Последний порог - Андраш Беркеши
Шрифт:
Интервал:
Закладка:
Вновь поступивший больной еще не очнулся от уколов снотворного, но дышал ровно. Голова у него была забинтована, оставили лишь небольшие отверстия для глаз, носа и рта.
Андреа тихо поздоровалась с тремя уже знакомыми ей ранеными, поинтересовалась, как они себя чувствуют, получают ли письма из дома, есть ли у них какие-либо пожелания.
— Мне бы хотелось в полном здравии вернуться домой, — ответил черноусый Хайдоци, которого оперировали несколько недель назад, вынув у него из живота пулю.

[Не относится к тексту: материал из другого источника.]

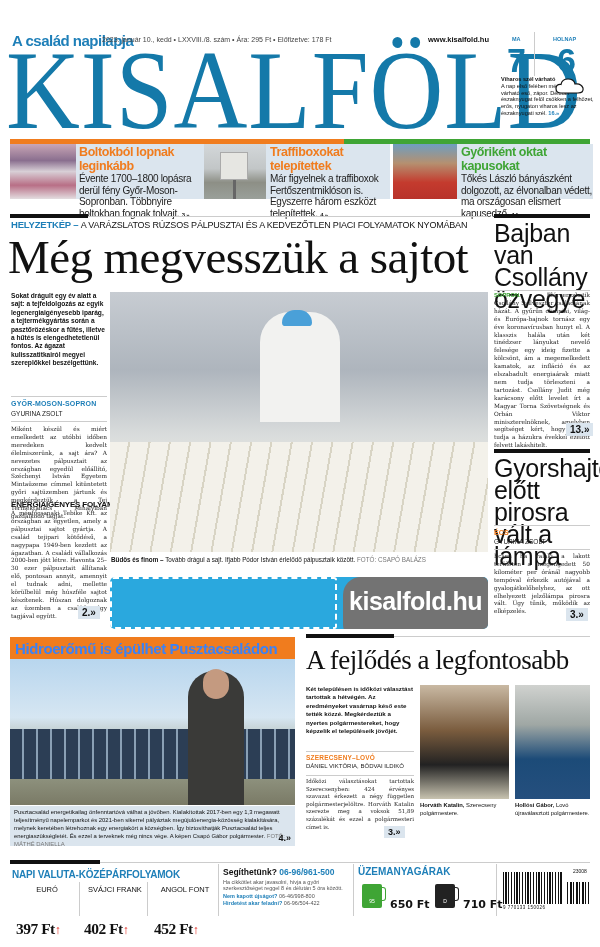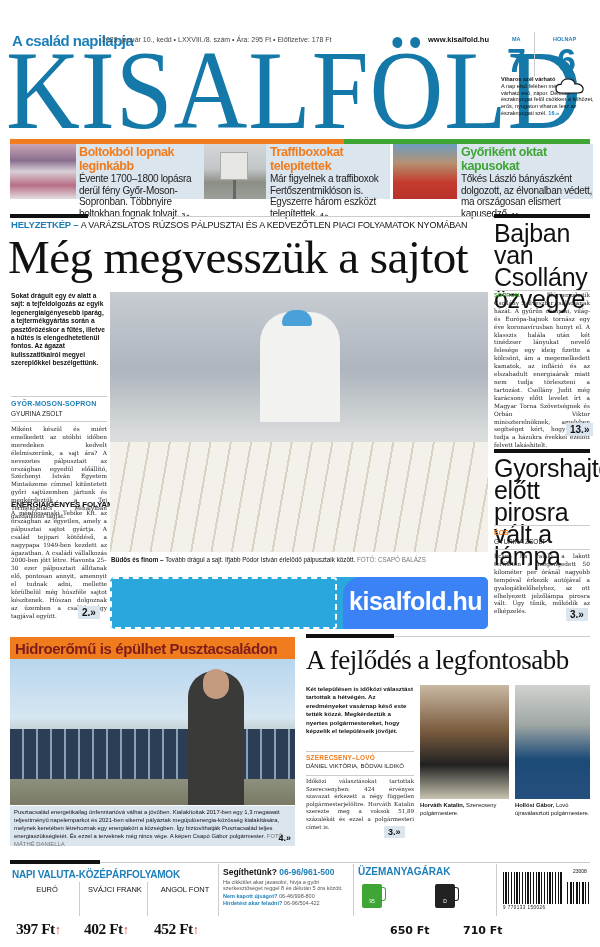"kisalfold.hu" #ad-right { background: #3b82f6 -> #737373 }
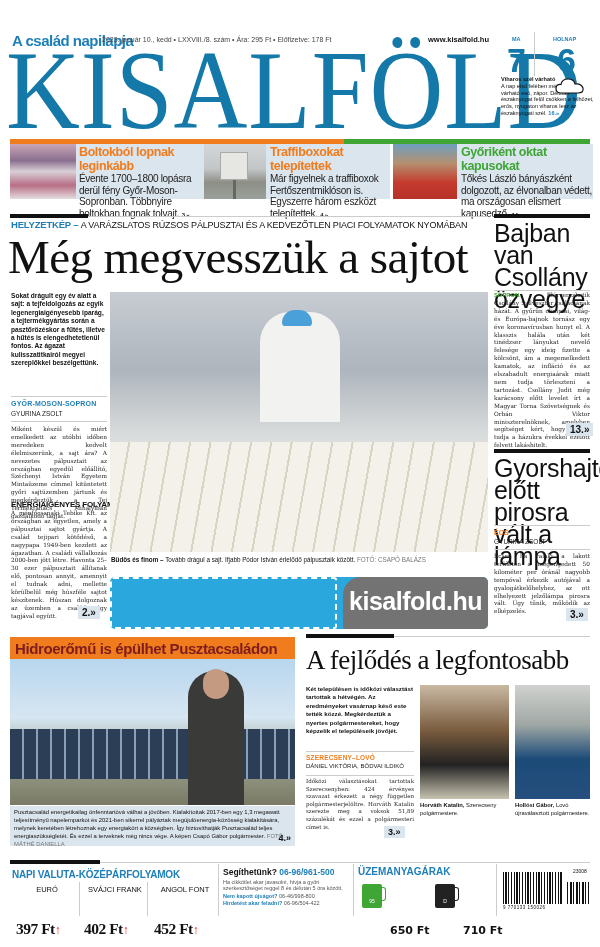"Hidroerőmű is épülhet Pusztacsaládon" #hydro-title { color: #7f1d1d -> #3b82f6 }
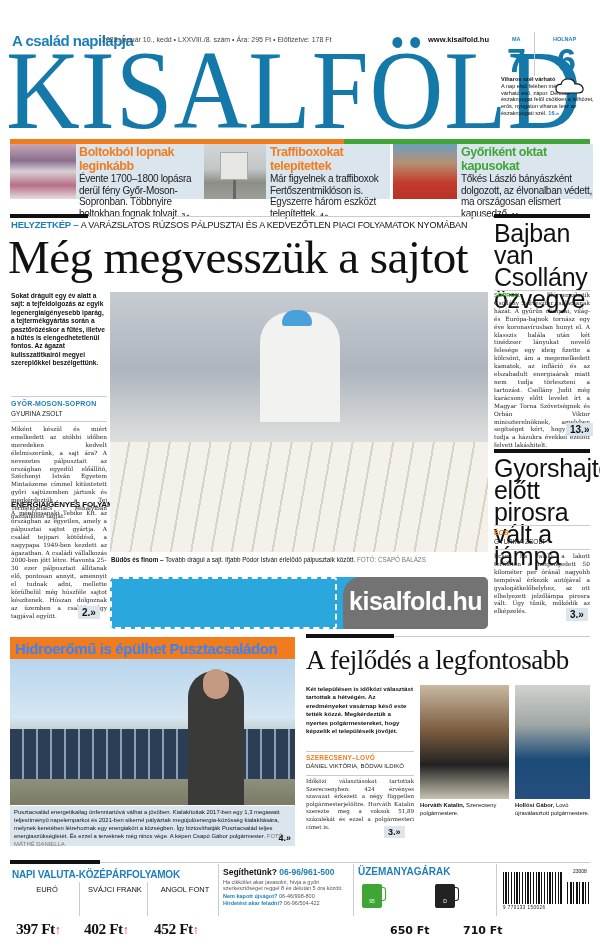"650 Ft" .fuel-price { top: 924px -> 898px }
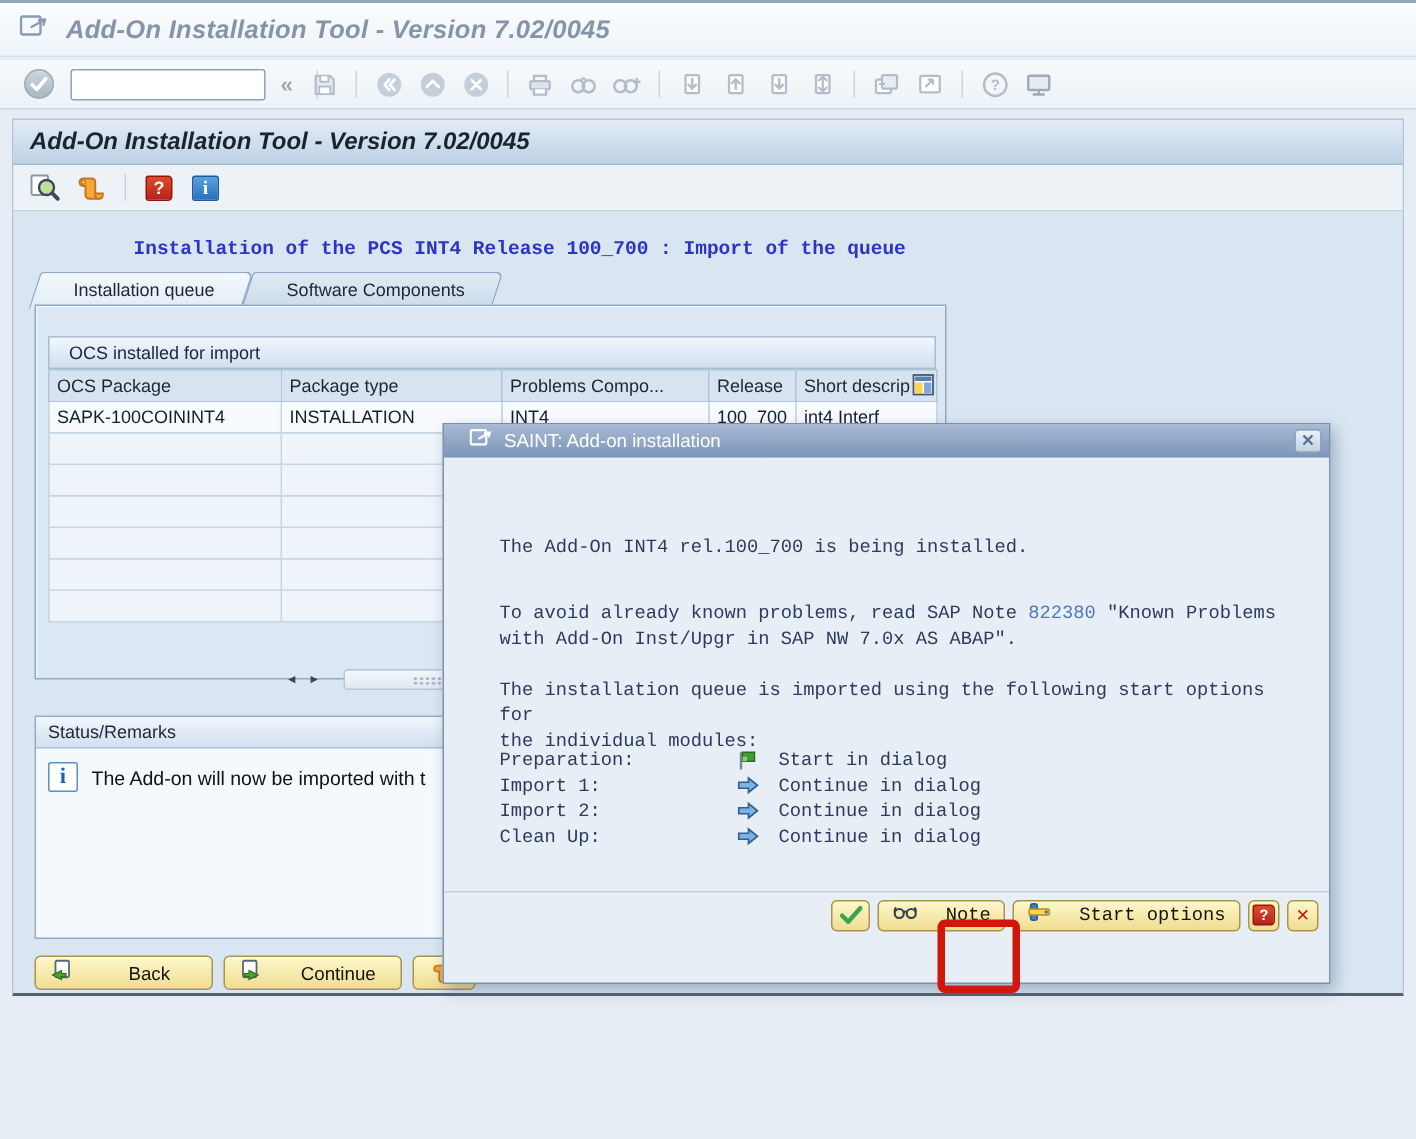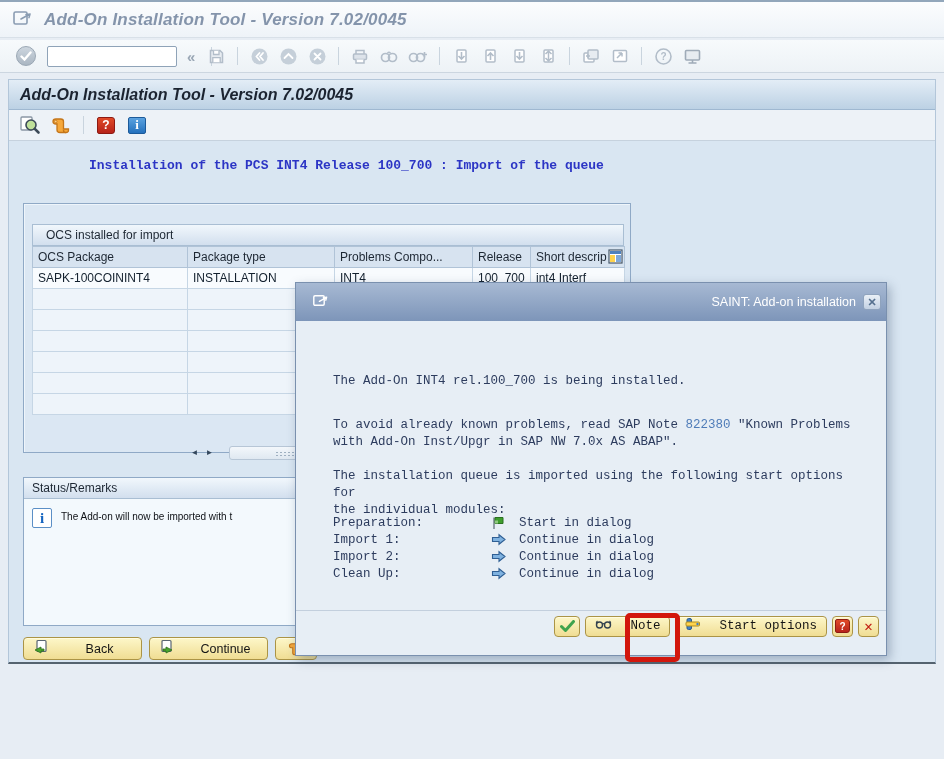"Installation queue" div.tabs { html: none -> <div> <div> <span>Installation queue</span> </div> <div> <span>Software Components</span> </div> </div> }
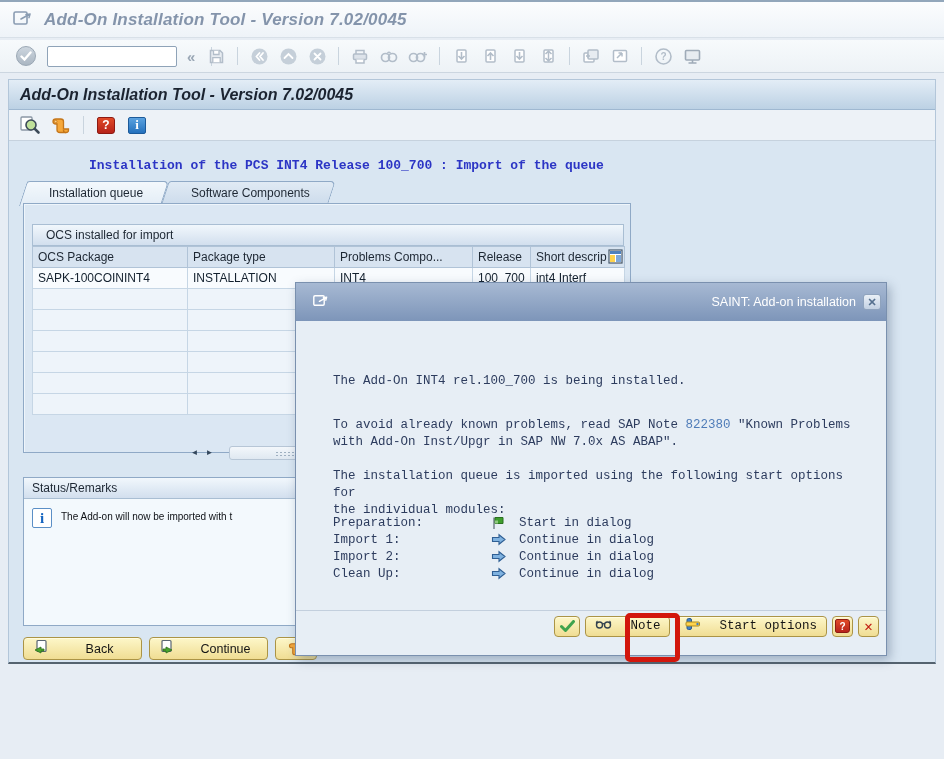"SAINT: Add-on installation" .dlg-titlebar { height: 38px -> 22px; text-align: right -> none }
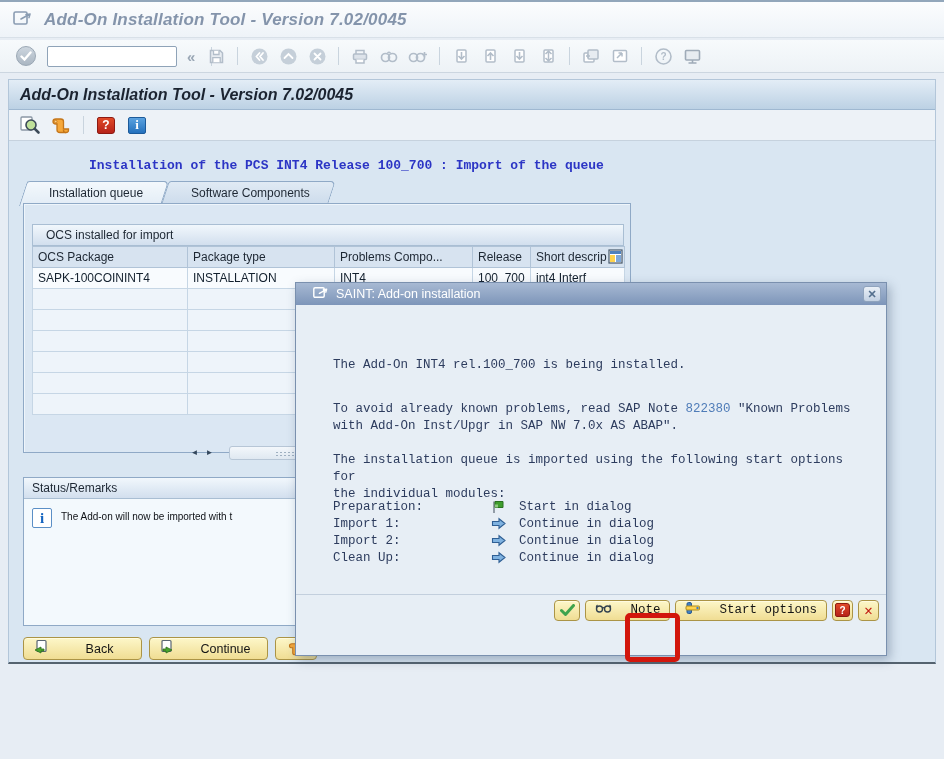"The Add-on will now be" .status-msg { font-size: 10px -> 13px }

— Придется еще немножко подождать, — сказала Андреа, — а вот господин Шими уже на следующей неделе поедет домой.
— Это точно? — спросил бывший учитель.
— Думаю, что да. — Андреа повернулась к сестре, которая ее сопровождала, и попросила: — Дайте мне историю болезни. — Присев на край постели Бакача, она быстро пробежала глазами его данные: «Шандор Бакач, капитан запаса. 38 лет, инженер. Женат. Двое детей. Католик. Семья проживает в Мишкольце».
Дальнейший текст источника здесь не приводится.